What to work on:
Find how many lines in the material below contain the word "https" and give only that number.

____ Data records

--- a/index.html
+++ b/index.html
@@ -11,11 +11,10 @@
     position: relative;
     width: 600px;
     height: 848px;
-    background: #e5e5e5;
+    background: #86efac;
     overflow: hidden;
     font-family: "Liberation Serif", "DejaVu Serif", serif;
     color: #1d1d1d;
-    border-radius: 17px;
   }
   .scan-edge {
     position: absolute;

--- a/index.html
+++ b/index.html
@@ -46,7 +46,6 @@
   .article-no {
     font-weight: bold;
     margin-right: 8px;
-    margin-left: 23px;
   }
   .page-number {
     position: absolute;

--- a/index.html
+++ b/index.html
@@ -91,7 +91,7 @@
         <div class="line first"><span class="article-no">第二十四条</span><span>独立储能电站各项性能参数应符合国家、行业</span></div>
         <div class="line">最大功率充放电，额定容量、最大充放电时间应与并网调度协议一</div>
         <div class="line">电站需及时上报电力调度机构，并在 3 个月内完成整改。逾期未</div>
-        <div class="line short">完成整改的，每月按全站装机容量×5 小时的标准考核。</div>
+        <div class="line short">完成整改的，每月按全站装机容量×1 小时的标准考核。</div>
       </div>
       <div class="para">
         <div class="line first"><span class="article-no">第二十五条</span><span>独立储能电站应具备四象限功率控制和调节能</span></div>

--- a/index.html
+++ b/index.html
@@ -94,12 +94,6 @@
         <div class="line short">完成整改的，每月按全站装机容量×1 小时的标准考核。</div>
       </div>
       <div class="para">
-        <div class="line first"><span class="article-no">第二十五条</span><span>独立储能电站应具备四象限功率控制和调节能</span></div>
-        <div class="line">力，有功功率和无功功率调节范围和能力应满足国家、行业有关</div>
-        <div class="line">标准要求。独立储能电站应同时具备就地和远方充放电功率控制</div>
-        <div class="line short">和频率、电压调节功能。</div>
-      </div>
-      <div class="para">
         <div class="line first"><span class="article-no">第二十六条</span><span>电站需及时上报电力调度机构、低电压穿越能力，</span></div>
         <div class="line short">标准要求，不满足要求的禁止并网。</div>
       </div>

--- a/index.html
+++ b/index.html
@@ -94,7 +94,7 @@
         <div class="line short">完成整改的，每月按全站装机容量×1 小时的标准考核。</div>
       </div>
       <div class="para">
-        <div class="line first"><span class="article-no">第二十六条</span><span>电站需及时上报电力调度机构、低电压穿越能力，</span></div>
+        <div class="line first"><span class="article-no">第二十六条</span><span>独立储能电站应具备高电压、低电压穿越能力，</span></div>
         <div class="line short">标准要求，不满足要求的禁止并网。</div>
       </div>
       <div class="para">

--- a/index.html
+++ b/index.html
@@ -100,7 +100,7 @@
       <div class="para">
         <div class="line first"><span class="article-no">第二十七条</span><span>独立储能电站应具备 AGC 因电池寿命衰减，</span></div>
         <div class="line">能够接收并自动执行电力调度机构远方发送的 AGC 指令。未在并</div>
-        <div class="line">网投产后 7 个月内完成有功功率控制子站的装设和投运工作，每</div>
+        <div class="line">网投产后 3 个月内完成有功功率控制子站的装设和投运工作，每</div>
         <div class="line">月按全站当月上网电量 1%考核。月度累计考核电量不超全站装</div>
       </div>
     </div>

________
____ Data records

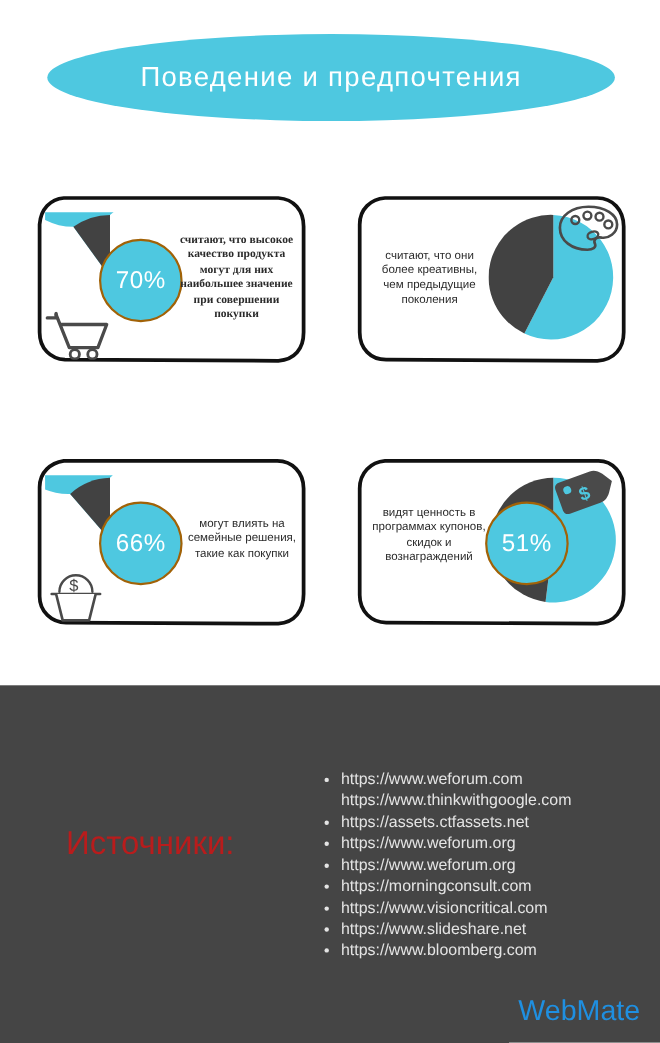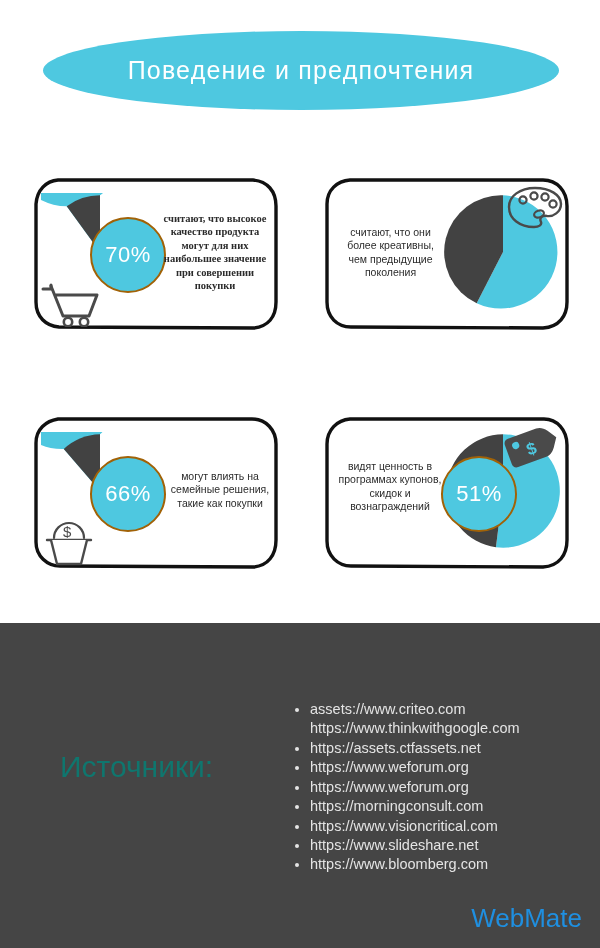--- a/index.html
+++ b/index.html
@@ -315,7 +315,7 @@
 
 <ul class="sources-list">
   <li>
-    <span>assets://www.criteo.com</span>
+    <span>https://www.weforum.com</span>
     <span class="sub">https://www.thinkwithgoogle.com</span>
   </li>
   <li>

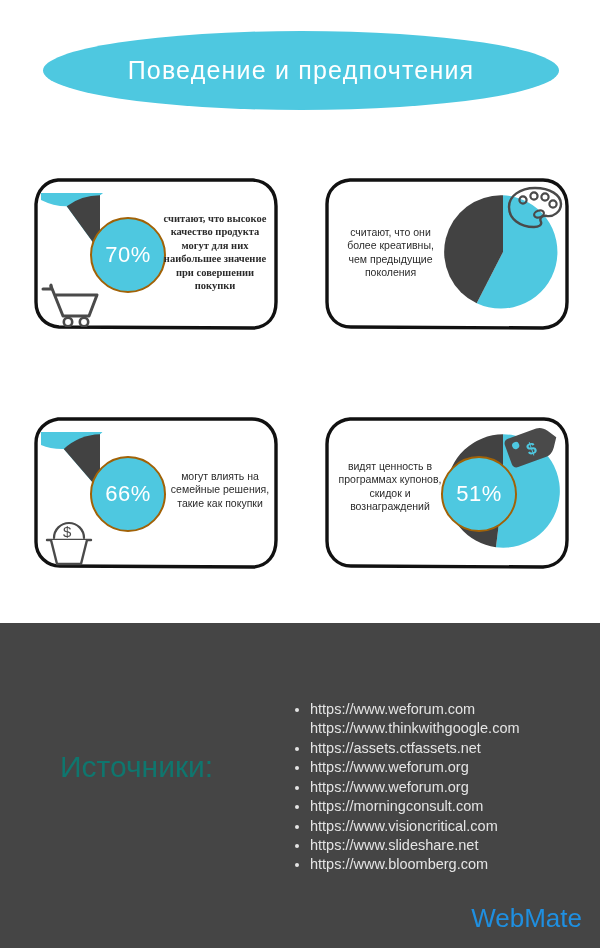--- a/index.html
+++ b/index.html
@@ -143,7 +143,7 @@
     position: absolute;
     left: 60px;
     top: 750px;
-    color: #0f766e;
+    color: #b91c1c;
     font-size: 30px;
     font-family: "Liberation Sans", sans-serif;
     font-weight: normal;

________
____ Data records

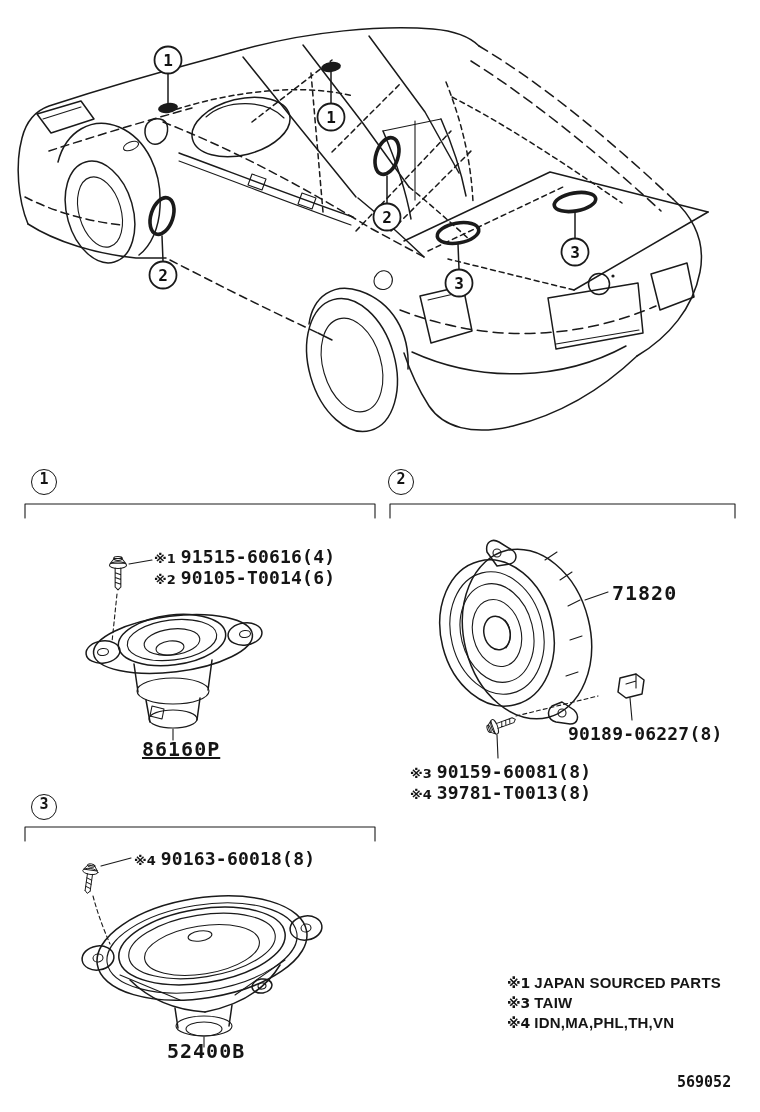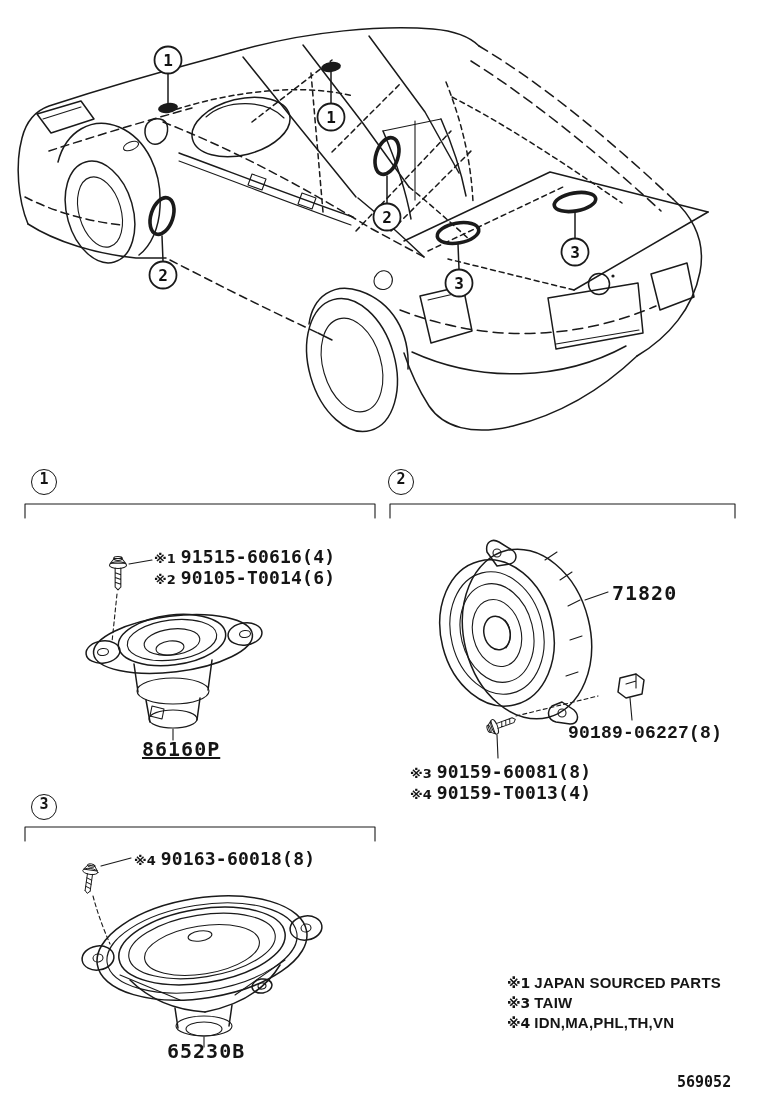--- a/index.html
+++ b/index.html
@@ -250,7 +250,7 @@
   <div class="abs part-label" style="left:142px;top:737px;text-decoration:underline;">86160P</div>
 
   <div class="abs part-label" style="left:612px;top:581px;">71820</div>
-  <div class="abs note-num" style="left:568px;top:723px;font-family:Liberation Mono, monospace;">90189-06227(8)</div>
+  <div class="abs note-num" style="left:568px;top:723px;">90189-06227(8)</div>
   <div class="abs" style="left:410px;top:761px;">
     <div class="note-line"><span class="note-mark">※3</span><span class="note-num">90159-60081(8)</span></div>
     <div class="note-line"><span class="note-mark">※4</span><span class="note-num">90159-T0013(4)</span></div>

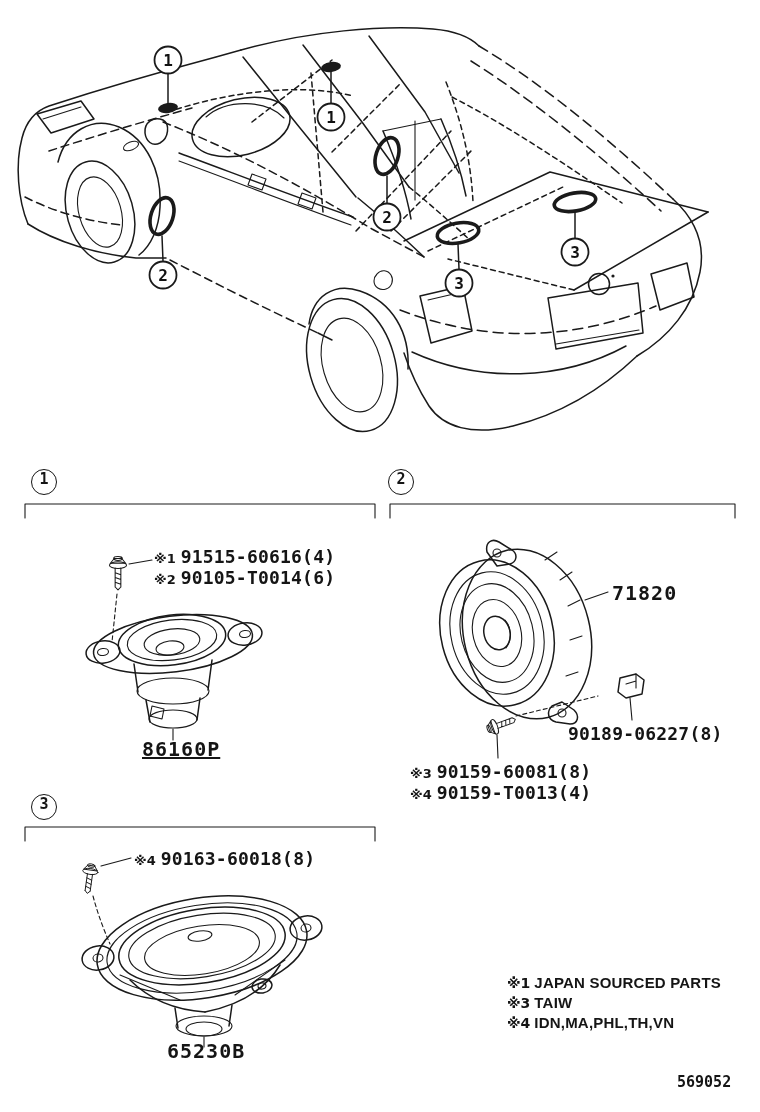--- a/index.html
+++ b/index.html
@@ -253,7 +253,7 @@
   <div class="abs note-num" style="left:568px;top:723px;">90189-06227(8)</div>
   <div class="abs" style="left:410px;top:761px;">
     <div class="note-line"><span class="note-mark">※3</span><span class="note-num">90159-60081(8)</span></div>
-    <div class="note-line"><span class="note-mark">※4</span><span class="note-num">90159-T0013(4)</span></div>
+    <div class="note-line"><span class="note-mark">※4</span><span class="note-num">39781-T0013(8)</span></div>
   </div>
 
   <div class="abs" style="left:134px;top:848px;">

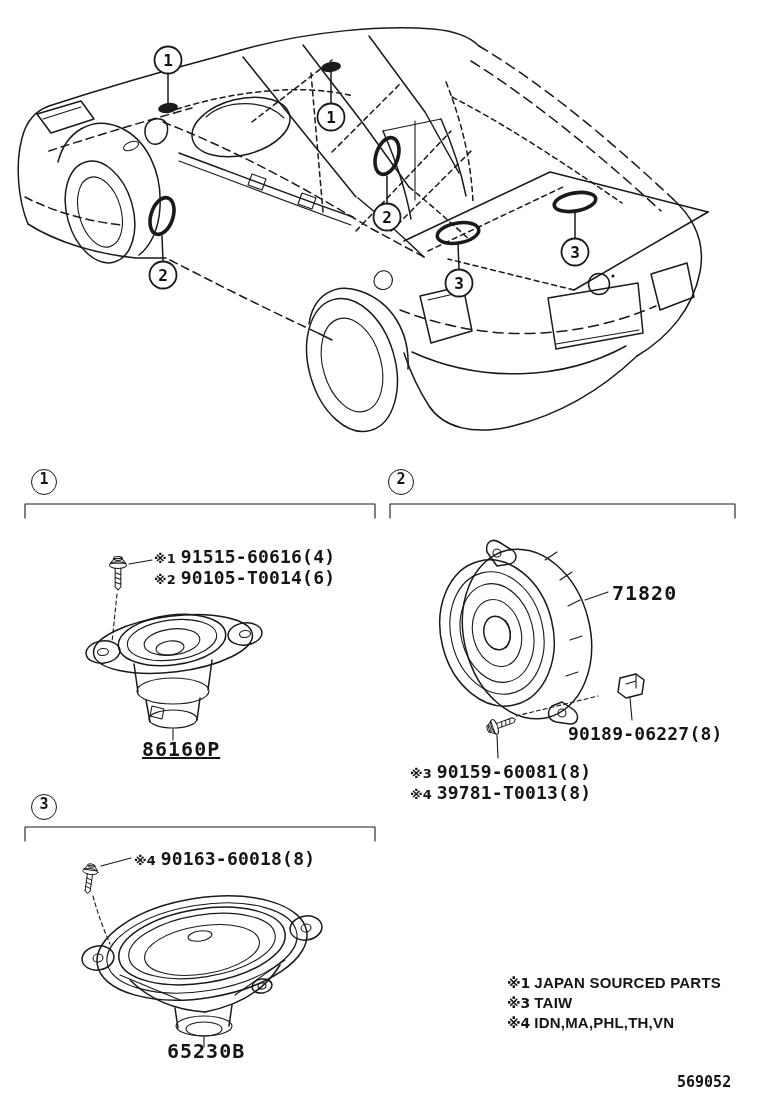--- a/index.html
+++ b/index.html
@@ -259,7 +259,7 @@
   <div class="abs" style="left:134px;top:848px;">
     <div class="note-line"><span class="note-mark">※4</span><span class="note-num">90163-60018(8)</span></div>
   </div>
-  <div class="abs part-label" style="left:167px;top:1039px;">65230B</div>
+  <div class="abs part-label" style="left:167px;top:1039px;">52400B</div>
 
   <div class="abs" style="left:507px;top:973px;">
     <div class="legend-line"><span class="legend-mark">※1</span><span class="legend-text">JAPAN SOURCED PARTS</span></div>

________

Expected output:
2